How did whaling impact deep sea communities?

Deep-sea communities are heavily limited by food, with a prime source of nutrients being marine snow, which is a term used to describe sinking organic matter. Whale falls, which are whale carcasses that sink to the seafloor, are valuable sources of nutrients in an otherwise nutrient-poor environment. A thirty-ton whale carcass, like one from a humpback whale, can transport organic matter two thousand times faster than the average fall of marine snow, as well as transport large amounts of carbon to the seafloor(Li, 2022). A single whale fall is able to support a deep-sea community for upwards of a hundred years due to their oil-rich skulls and thoracic vertebrae.

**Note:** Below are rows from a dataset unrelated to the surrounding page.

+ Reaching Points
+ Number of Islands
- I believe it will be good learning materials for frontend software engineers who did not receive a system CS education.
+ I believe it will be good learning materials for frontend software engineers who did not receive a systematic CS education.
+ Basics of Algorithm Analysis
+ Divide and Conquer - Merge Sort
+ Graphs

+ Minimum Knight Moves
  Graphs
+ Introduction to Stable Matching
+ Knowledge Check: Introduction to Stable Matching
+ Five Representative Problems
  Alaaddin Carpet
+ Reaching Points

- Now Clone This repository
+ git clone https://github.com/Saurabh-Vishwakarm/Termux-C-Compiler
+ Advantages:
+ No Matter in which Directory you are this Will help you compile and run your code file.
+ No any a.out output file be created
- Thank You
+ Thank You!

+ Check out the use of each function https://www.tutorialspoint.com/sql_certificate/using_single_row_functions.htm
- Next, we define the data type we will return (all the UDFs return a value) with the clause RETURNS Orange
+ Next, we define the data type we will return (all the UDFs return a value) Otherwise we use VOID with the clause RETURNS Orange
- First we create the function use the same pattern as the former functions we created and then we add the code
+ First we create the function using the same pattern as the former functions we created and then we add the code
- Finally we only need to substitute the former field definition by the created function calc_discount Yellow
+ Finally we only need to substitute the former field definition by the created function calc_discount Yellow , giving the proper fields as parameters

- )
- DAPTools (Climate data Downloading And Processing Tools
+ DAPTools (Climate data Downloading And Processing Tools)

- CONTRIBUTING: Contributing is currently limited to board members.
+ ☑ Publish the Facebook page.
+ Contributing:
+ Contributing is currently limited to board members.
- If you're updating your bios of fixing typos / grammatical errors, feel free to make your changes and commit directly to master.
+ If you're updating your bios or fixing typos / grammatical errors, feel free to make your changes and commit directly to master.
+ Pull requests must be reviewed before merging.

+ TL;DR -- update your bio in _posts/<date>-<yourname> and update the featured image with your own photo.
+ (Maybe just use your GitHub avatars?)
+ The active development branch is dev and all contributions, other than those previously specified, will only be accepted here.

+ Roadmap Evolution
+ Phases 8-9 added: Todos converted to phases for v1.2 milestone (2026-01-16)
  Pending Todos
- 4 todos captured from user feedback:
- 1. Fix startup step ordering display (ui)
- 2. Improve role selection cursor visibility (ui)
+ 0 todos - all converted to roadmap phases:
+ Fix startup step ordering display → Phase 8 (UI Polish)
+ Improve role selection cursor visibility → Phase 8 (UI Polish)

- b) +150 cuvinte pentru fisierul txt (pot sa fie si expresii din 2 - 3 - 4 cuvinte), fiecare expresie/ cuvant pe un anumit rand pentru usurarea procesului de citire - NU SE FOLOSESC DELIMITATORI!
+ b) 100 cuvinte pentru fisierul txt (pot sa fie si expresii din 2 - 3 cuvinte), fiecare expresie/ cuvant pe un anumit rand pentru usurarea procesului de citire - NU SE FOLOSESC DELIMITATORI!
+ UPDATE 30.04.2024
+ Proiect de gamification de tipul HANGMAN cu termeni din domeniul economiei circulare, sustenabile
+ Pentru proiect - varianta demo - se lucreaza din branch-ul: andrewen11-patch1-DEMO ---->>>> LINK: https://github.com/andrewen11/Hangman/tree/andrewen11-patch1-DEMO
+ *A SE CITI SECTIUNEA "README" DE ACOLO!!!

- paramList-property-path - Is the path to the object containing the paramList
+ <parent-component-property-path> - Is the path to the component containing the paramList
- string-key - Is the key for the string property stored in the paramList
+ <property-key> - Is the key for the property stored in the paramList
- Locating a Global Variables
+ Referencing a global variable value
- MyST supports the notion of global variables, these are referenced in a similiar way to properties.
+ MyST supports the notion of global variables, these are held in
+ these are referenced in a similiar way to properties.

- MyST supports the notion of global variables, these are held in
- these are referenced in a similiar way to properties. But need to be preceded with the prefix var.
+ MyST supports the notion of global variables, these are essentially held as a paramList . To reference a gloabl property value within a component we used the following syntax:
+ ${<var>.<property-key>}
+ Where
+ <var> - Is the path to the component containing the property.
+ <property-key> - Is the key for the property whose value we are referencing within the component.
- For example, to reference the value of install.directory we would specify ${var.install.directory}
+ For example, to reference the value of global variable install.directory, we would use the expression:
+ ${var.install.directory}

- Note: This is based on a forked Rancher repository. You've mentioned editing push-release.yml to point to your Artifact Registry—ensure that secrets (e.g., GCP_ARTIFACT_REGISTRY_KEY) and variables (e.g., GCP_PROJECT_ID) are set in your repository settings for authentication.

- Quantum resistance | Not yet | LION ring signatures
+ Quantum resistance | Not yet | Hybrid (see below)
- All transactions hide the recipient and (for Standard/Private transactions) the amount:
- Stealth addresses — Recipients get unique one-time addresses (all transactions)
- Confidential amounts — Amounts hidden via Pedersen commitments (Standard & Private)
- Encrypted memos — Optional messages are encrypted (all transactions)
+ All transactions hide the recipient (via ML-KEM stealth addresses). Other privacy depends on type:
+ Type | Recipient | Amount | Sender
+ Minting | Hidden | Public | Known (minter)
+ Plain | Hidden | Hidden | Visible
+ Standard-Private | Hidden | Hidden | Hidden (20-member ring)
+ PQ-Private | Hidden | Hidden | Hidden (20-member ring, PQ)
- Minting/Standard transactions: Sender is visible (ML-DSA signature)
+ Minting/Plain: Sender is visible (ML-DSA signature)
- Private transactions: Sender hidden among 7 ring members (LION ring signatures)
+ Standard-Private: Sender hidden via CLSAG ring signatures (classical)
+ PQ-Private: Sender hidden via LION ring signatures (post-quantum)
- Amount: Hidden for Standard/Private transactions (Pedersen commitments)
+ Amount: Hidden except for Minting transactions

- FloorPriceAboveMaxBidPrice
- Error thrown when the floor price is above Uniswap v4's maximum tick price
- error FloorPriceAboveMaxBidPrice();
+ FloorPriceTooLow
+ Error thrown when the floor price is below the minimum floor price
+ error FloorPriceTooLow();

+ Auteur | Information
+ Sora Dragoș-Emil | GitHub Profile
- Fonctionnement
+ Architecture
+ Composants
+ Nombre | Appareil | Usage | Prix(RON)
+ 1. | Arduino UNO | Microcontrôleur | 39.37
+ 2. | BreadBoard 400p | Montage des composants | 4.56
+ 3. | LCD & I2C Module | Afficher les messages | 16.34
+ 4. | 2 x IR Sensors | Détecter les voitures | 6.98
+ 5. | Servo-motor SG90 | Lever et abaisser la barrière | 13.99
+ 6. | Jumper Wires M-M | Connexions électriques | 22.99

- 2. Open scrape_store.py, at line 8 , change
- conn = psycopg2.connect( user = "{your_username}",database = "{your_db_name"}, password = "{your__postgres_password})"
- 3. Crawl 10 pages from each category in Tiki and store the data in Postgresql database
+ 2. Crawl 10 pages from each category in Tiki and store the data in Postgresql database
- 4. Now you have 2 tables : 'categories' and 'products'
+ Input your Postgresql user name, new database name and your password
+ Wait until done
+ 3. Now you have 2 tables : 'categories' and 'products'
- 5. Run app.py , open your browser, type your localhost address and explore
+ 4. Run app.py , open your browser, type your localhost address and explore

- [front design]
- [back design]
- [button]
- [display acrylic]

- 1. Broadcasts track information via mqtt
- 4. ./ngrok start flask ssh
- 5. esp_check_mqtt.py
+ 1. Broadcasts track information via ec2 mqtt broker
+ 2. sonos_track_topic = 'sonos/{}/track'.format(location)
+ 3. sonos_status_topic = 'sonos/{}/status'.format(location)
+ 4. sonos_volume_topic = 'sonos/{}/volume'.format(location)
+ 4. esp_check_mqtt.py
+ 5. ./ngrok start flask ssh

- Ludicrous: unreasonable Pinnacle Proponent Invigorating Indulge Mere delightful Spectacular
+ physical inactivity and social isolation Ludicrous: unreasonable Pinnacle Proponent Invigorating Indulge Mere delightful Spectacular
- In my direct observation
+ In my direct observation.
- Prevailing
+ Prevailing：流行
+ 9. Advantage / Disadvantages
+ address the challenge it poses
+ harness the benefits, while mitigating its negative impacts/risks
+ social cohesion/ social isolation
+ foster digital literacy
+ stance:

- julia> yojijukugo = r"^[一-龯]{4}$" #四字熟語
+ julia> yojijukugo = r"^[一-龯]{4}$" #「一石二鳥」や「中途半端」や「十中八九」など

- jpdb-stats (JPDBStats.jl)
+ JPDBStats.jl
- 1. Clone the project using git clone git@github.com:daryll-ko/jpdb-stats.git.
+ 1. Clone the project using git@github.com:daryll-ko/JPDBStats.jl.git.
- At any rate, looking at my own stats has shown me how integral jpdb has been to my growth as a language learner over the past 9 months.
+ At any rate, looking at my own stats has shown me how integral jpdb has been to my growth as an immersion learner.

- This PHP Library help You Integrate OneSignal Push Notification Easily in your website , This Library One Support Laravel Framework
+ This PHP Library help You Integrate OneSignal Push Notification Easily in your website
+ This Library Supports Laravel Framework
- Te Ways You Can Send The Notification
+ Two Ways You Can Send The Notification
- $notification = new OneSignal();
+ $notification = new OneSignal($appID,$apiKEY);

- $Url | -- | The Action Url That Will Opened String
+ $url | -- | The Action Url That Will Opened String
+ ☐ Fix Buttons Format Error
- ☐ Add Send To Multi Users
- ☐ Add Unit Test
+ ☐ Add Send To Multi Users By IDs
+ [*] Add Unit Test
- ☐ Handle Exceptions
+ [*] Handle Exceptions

The decomposition of a whale can also produce sulfidic conditions similar to hydrothermal vents, which can support methanogens and microbial mats. 

A whale fall off the coast of Monterey, CA, with octopuses and bone worms. Photo credit: OET/NOAA

Whales can also benefit deep-sea communities while alive. Many species of whale hunt in the deep sea, and while there, produce waste high in iron and other nutrients. This can be especially important in nutrient-poor regions, such as the Southern Ocean, where iron is the primary limiting nutrient for algae growth. 

Whaling decimated global whale populations. It is estimated that the current biomass of global whale populations is less than 25% of pre-whaling levels, with blue whale populations in the Southern Ocean being reduced by up to 99%(Pershing, 2010). Whale-falls are most common along whale migratory routes, which were also the routes whaling ships followed. This means that whales were removed from areas where whale-falls were the most frequent, and by extension, there were the most organisms reliant on whale-falls. It is estimated that 65-90% of whale falls have been reduced in the past 200 years, and that 3 million whales were killed during peak whaling years(Mingli, 2023). Up to half of the organisms dependent on whale-falls as a food source could have gone extinct in that time period(Li, 2022)

Humpback whale distribution map in the North Atlantic Ocean. Photo Credit: NOAA 

Since whale-falls can also imitate the sulfidic conditions found at hydrothermal vents, it is also possible that the decline in whale populations caused a decline in deep-sea bacteria found at these environments. Some scientists theorize that whale-falls can act as islands of sorts between hydrothermal vents, allowing organisms to travel between vents and increase genetic diversity(Butman, 1995). The decrease in whale-falls likely resulted in habitat fragmentation between vents and narrowed the range of organisms common at hydrothermal vents. 

The removal of three million whales, as well as modern undoubtedly, had a substantial effect on deep-sea ecosystems. Fewer whales mean less nutrient transfer, carbon storage, and more habitat fragmentation of marine basin species. Without a solid understanding of what deep-sea communities were like before the peak of whaling, we will never fully know the impact that we have already had on deep-sea communities.